Description
Pumpkin soup is comfort in a bowl—creamy, spiced, or silky with a Thai twist. This recipe explores three versions: classic onion-and-garlic, roasted and enhanced with curry, and a quick three-ingredient Thai-inspired soup.
Ingredients
- 2 tbsp olive oil
- 1 onion, chopped
- 2 cloves garlic, minced
- 4 cups pumpkin (fresh cubes or canned puree)
- 4 cups vegetable broth
- 1/2 cup cream or coconut milk (optional)
- 1 tsp curry powder or 1 tbsp red curry paste (optional)
- 1 apple or carrot, roasted (optional, for sweetness)
- Salt and pepper to taste
- Spices of choice: cinnamon, nutmeg, ginger, paprika, thyme, or sage
- Lemon or lime juice (for silky twist)
- Fresh cilantro (for garnish, Thai version)
Instructions
- Heat olive oil in a large pot and sauté onion and garlic until fragrant.

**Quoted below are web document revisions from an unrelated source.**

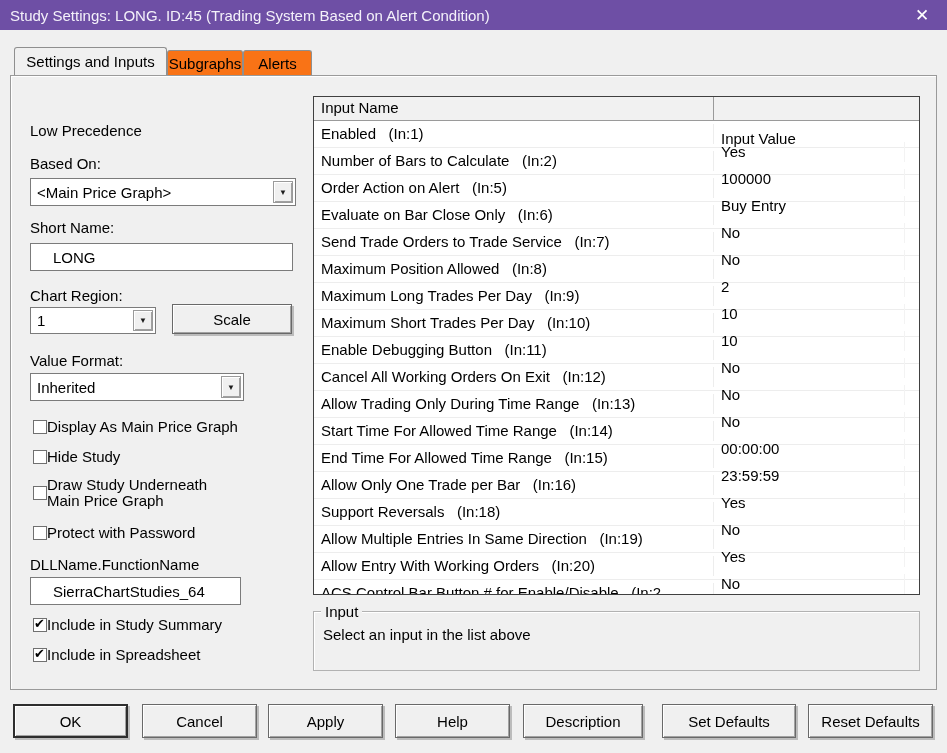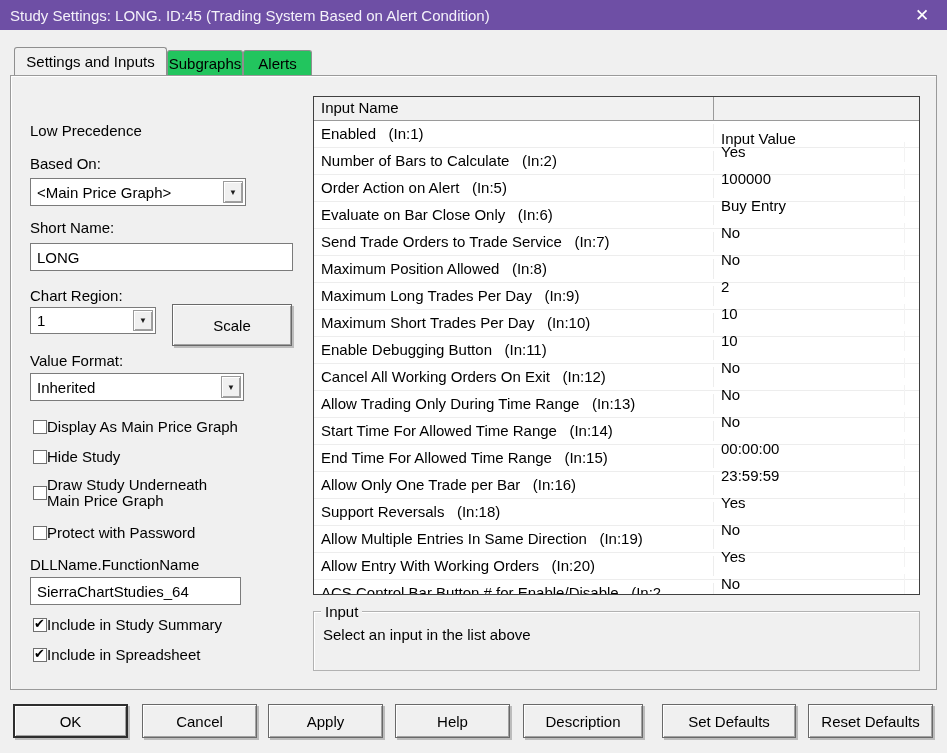"Subgraphs" .tab { background: #22c55e -> #f97316 }
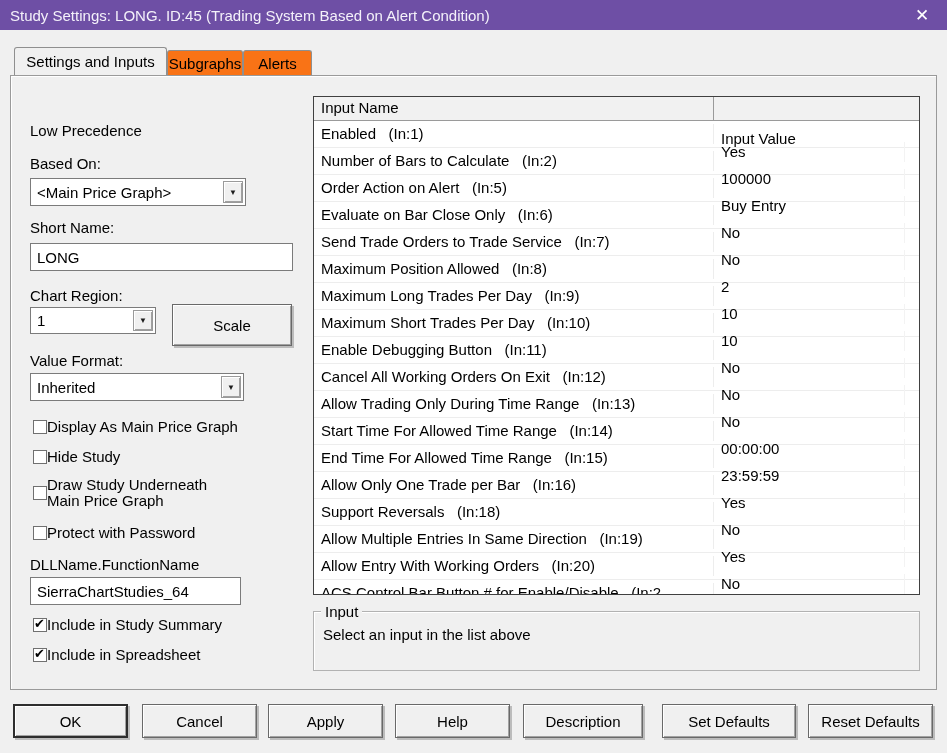"<Main Price Graph>" div.combo { width: 216px -> 266px }
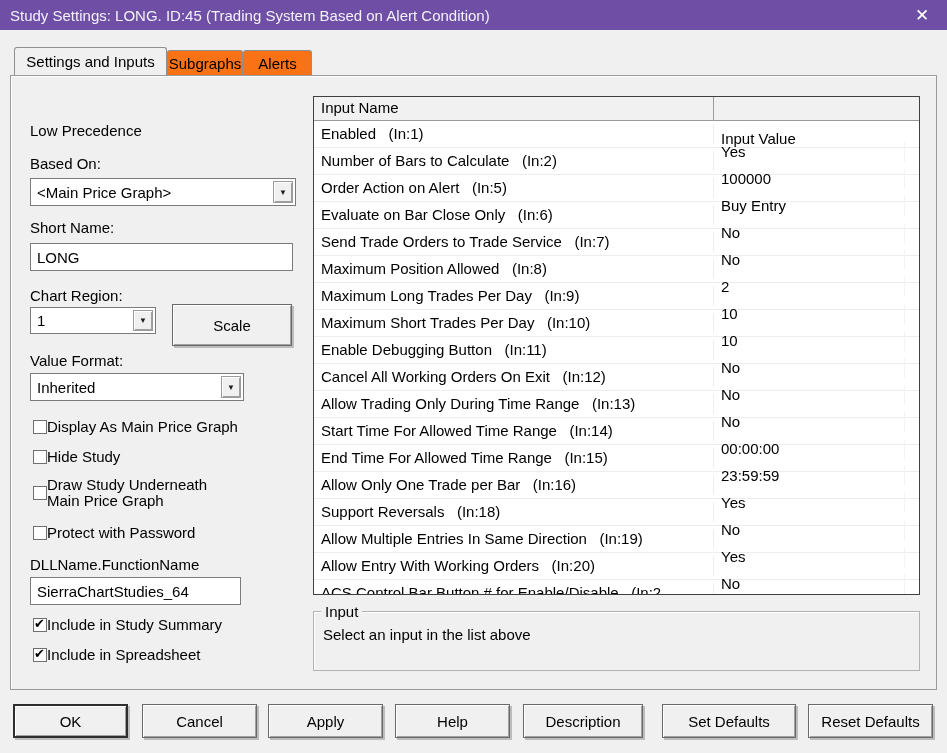"LONG" .textbox { padding-left: 6px -> 22px }
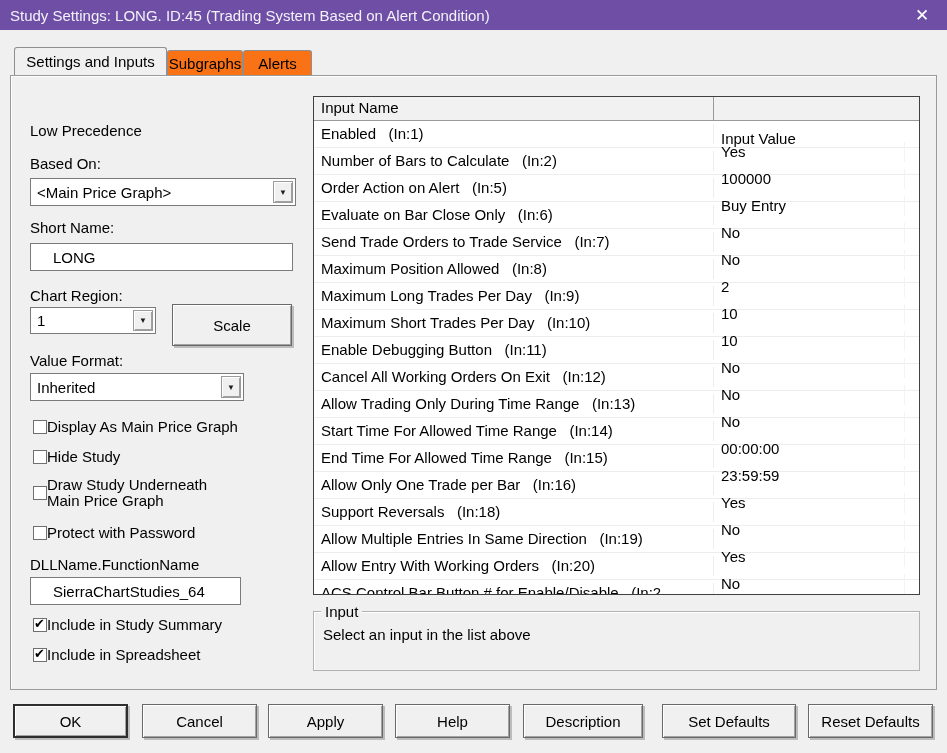"Scale" div.btn { height: 42px -> 30px }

- Add pumpkin and broth, then simmer for 15–20 minutes.
- Blend until smooth and creamy.
- Stir in cream, coconut milk, or more broth depending on desired style.
- For the roasted version: roast pumpkin (and optional apple or carrot) until golden, then blend with broth and spices.
- For Thai twist: combine pumpkin puree, broth, and red curry paste, simmer 10 minutes, finish with coconut milk and fresh cilantro.
- Adjust seasoning with salt, pepper, and optional spices.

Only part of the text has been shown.